A couple of months ago, hospital officials reviewed census numbers for the previous year. The census exceeded 25 on just 8 to 9 days, more than half in one month.
“We feel confident we can manage that so there will be very few times when we have to worry about transferring patients because of the capacity issue,” Donovan said. “It doesn’t happen now and we don’t feel it’s going to happen in the future.”
The critical access status also requires an average stay of four days or less. “We’re good with that now,” Donovan said. “That’s something we always manage.”
“I want people in the Damariscotta region to know the level of service available at Miles is not going to change,” Donovan said.
“I think the direct benefit is going to be seen by the community as we’re able to reduce prices and be more confident about sustainability in the long run,” he said.

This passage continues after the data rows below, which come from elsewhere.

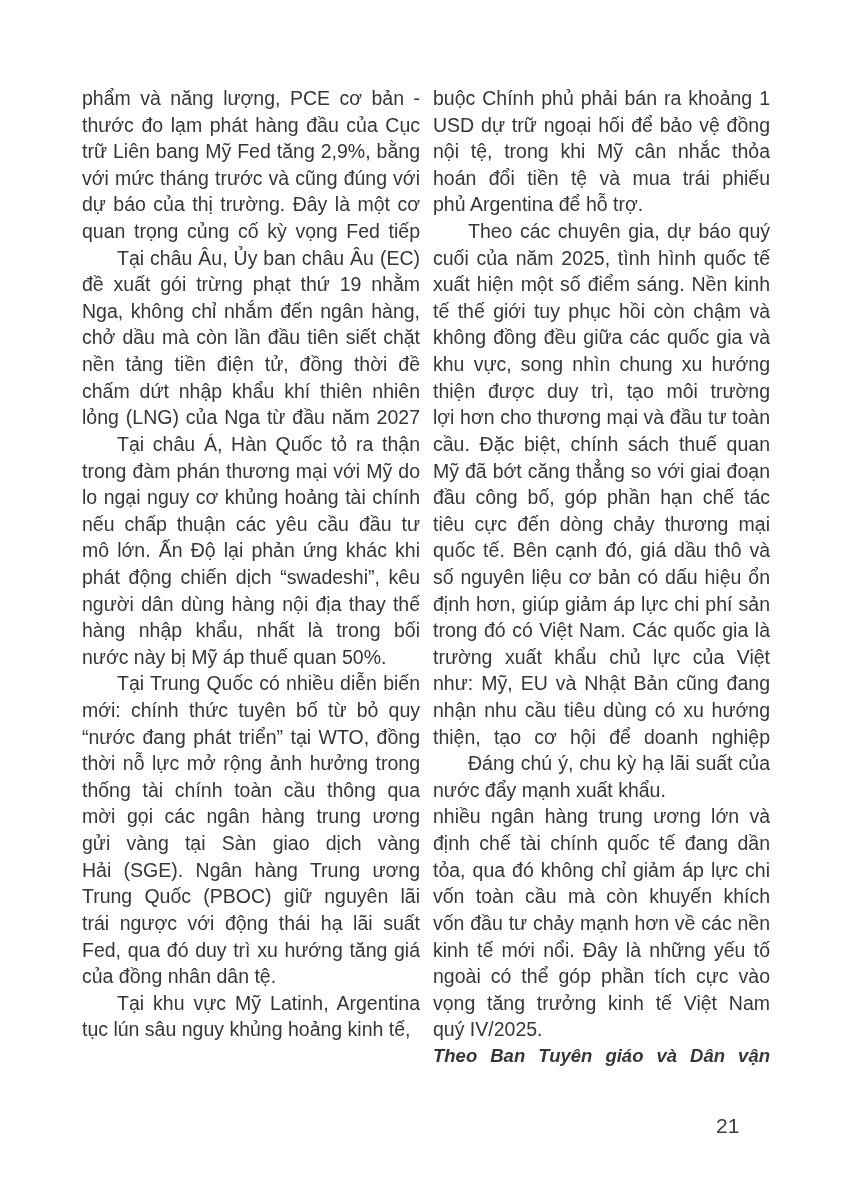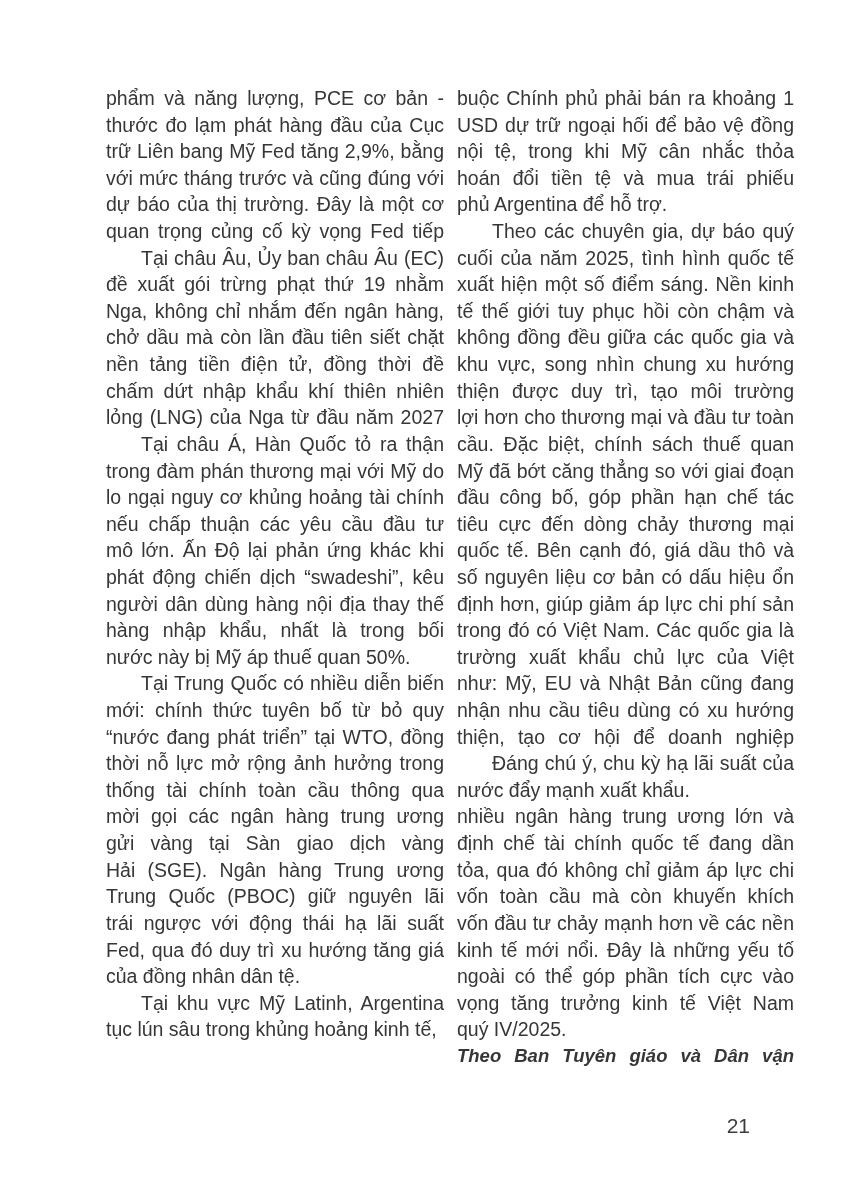"phẩm và năng lượng, PCE" .column { margin-left: 24px -> none }
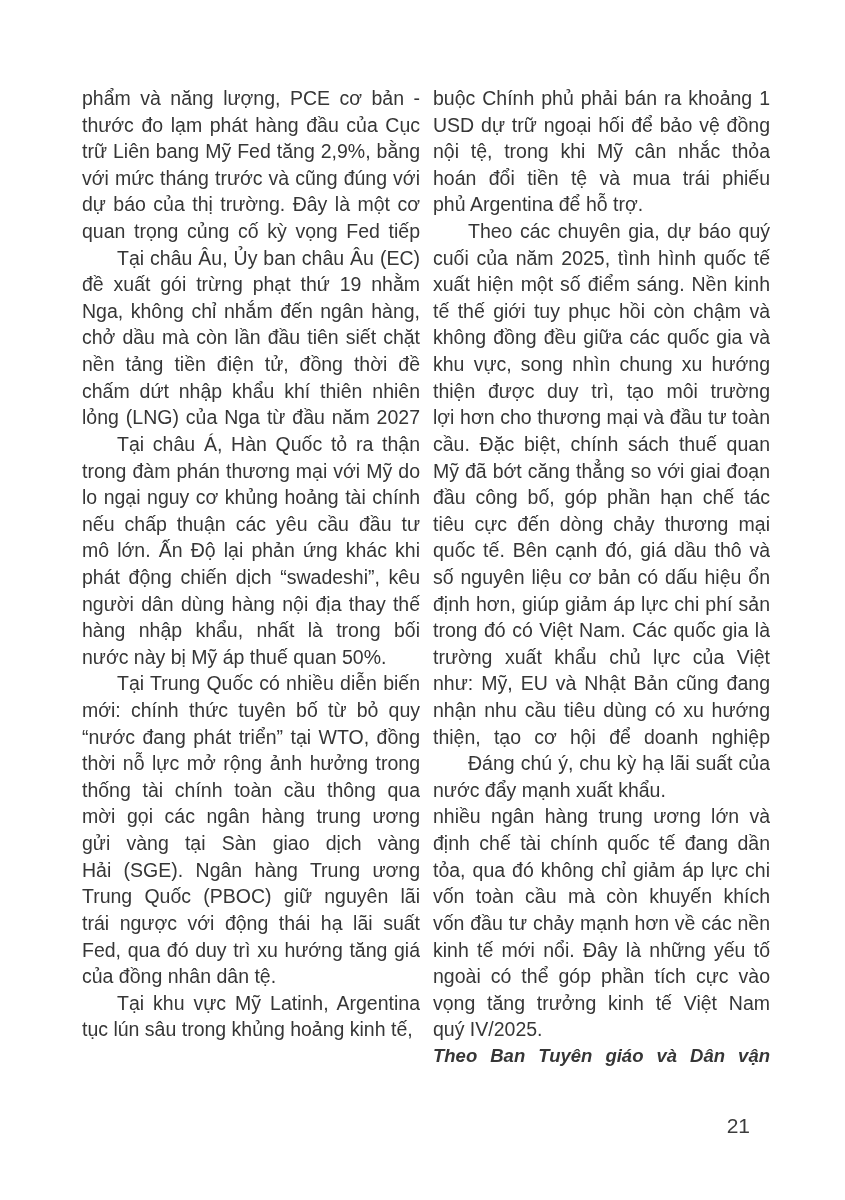"tục lún sâu trong khủng" div.line { text: trong -> nguy }
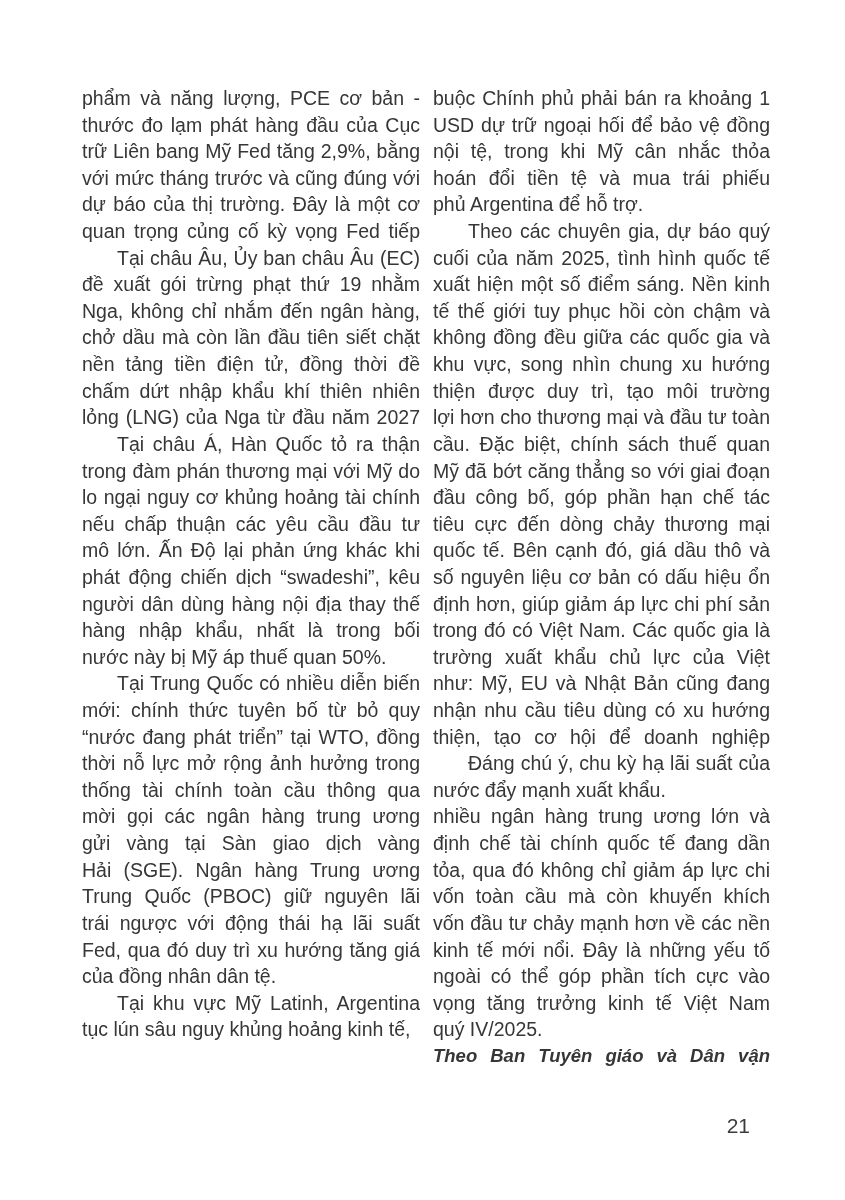"21" .page-number { text-align: right -> left }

The sustainability of primary care practices is especially important in rural health care.
“In a county like ours … our future depends on the strength of the primary care network and having enough primary care providers – physicians, nurse practitioners, physician’s assistants – to care for our community,” Donovan said.
Every patient needs someone “who has the broad perspective” about their care and wellness, not just the ability to treat the occasional illness or injury, Donovan said.
“The ability to sustain those primary care practices is the absolute key to our success in the future, and our ability to maintain services to the communities and this critical access subsidy will just help us do that better than we might do otherwise,” Donovan said.